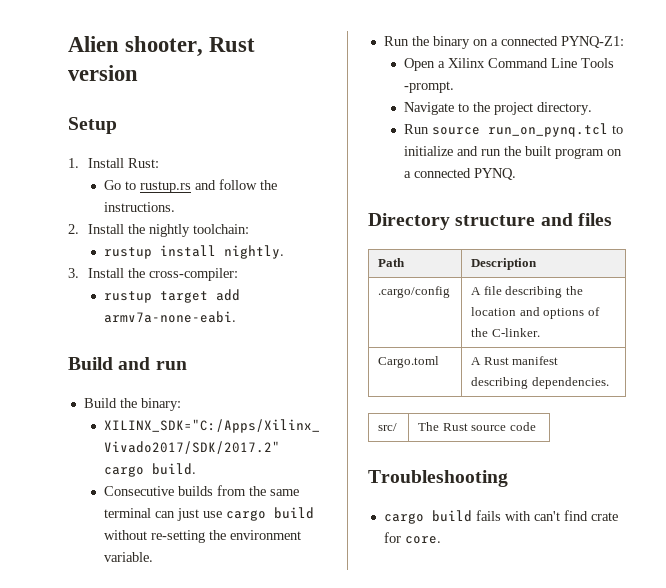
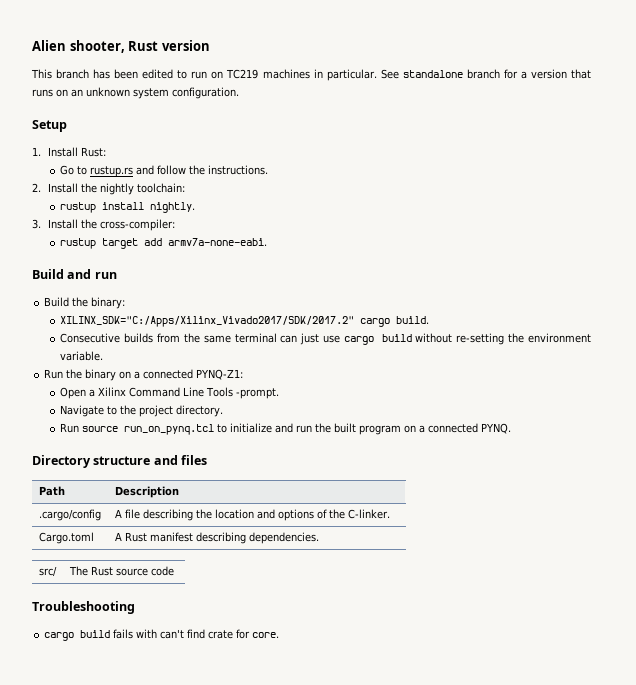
(138, 73) none -> [31,69,591,81] [32,87,239,99] // This branch has been edited to run on TC219 machines in particular. See standalone branch for a version that runs on an unknown system configuration.

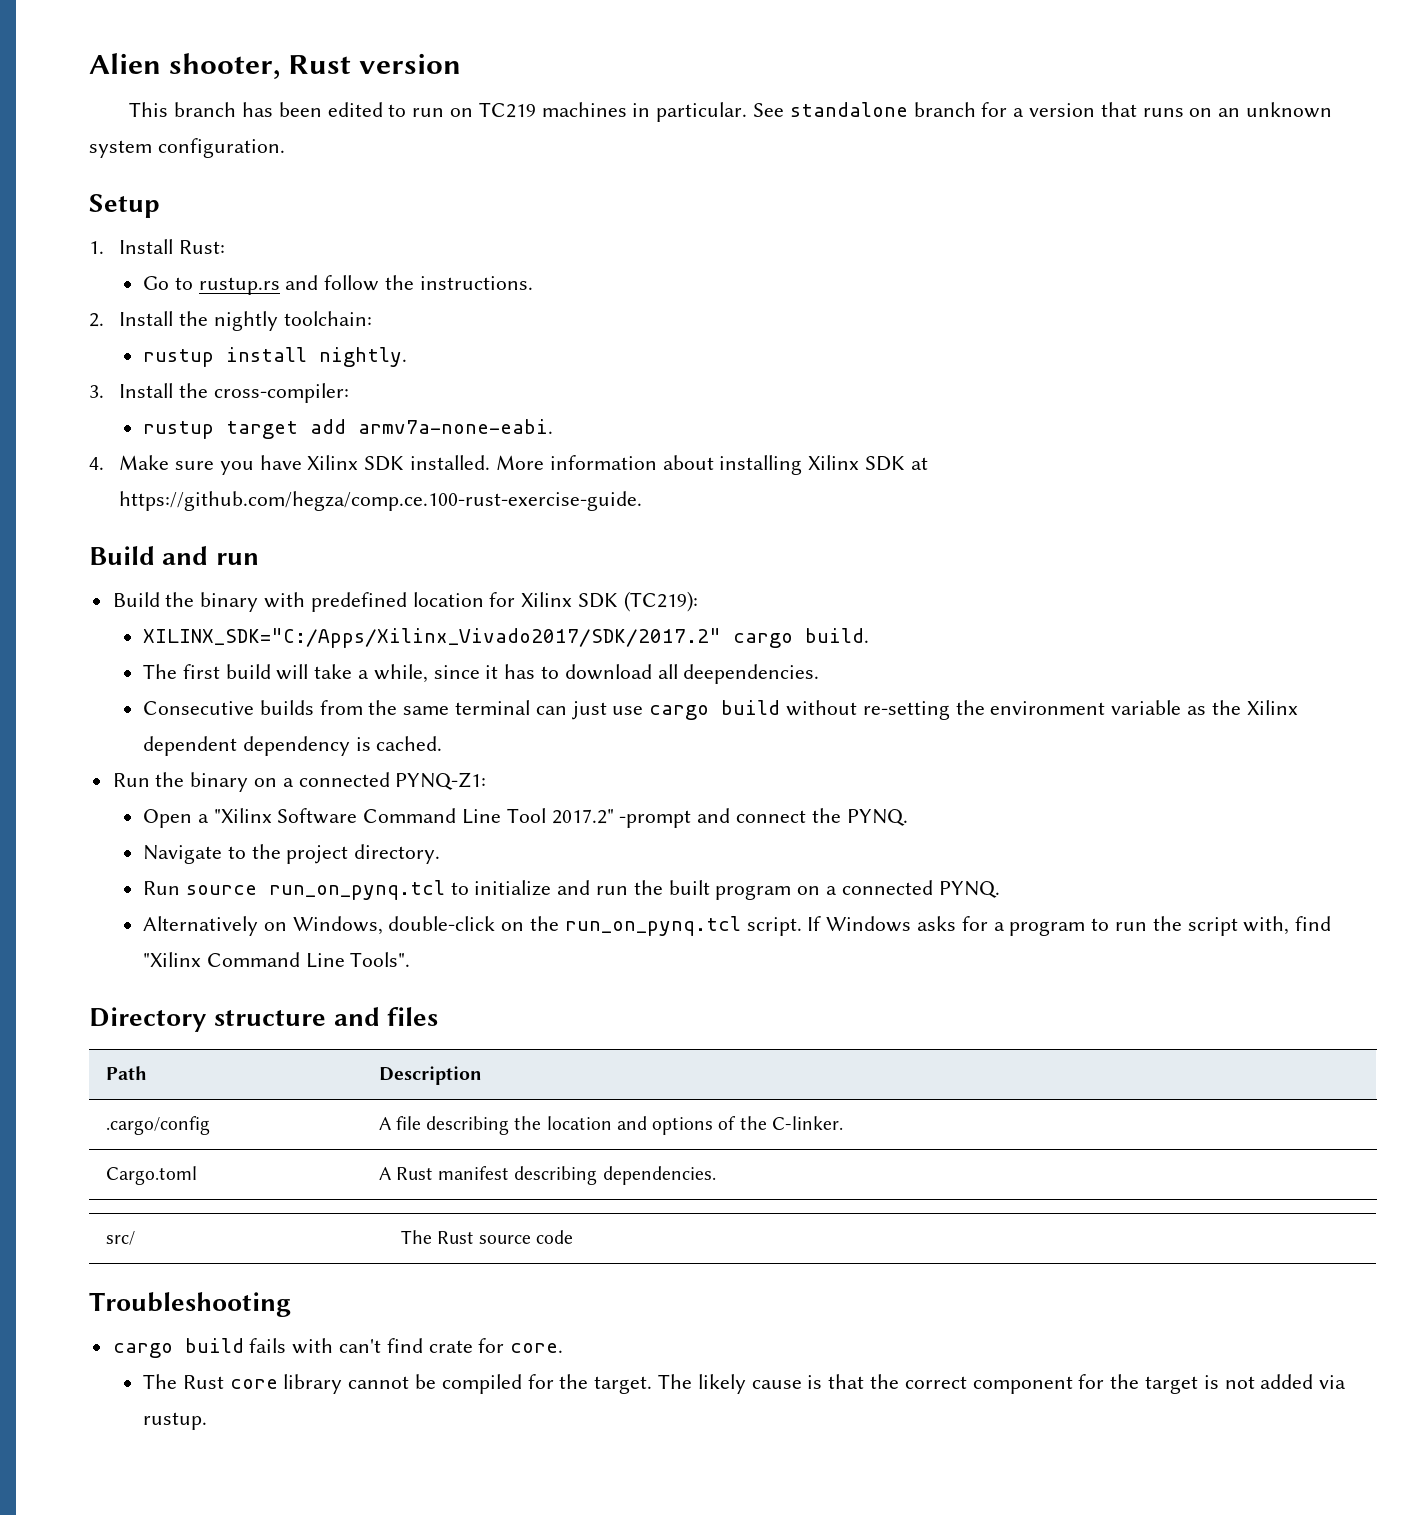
(268, 242) none -> [89,455,928,475] [119,491,643,511] // 4. Make sure you have Xilinx SDK installed. More information about installing Xilinx SDK at https://github.com/hegza/comp.ce.100-rust-exercise-guide.
[91,297,126,309] [60,316,430,327] binary: // XILINX_SDK="C:/Apps/Xilinx_Vivado2017/SDK/2017.2" cargo build. -> [200,591,698,612] [142,628,869,648] [142,664,820,684] binary with predefined location for Xilinx SDK (TC219): // XILINX_SDK="C:/Apps/Xilinx_Vivado2017/SDK/2017.2" cargo build. // The first build will take a while, since it has to download all deependencies.
[60,351,104,361] variable. -> [1111,700,1298,715] [142,736,443,756] variable as the Xilinx dependent dependency is cached.
[98,387,280,399] Xilinx Command Line Tools -prompt. -> [213,808,908,828] "Xilinx Software Command Line Tool 2017.2" -prompt and connect the PYNQ.
(512, 428) none -> [142,916,1332,936] [142,952,411,968] // Alternatively on Windows, double-click on the run_on_pynq.tcl script. If Windows asks for a program to run the script with, find "Xilinx Command Line Tools".
(280, 635) none -> [142,1374,1347,1394] [142,1412,207,1430] // The Rust core library cannot be compiled for the target. The likely cause is that the correct component for the target is not added via rustup.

- - - -

◆ **TASK GOAL**
Restate the data word for word and exclude every picture.

◆ **REPLY TO THE TASK**
(138, 73) none -> [31,69,591,81] [32,87,239,99] // This branch has been edited to run on TC219 machines in particular. See standalone branch for a version that runs on an unknown system configuration.

(268, 242) none -> [89,455,928,475] [119,491,643,511] // 4. Make sure you have Xilinx SDK installed. More information about installing Xilinx SDK at https://github.com/hegza/comp.ce.100-rust-exercise-guide.
[91,297,126,309] [60,316,430,327] binary: // XILINX_SDK="C:/Apps/Xilinx_Vivado2017/SDK/2017.2" cargo build. -> [200,591,698,612] [142,628,869,648] [142,664,820,684] binary with predefined location for Xilinx SDK (TC219): // XILINX_SDK="C:/Apps/Xilinx_Vivado2017/SDK/2017.2" cargo build. // The first build will take a while, since it has to download all deependencies.
[60,351,104,361] variable. -> [1111,700,1298,715] [142,736,443,756] variable as the Xilinx dependent dependency is cached.
[98,387,280,399] Xilinx Command Line Tools -prompt. -> [213,808,908,828] "Xilinx Software Command Line Tool 2017.2" -prompt and connect the PYNQ.
(512, 428) none -> [142,916,1332,936] [142,952,411,968] // Alternatively on Windows, double-click on the run_on_pynq.tcl script. If Windows asks for a program to run the script with, find "Xilinx Command Line Tools".
(280, 635) none -> [142,1374,1347,1394] [142,1412,207,1430] // The Rust core library cannot be compiled for the target. The likely cause is that the correct component for the target is not added via rustup.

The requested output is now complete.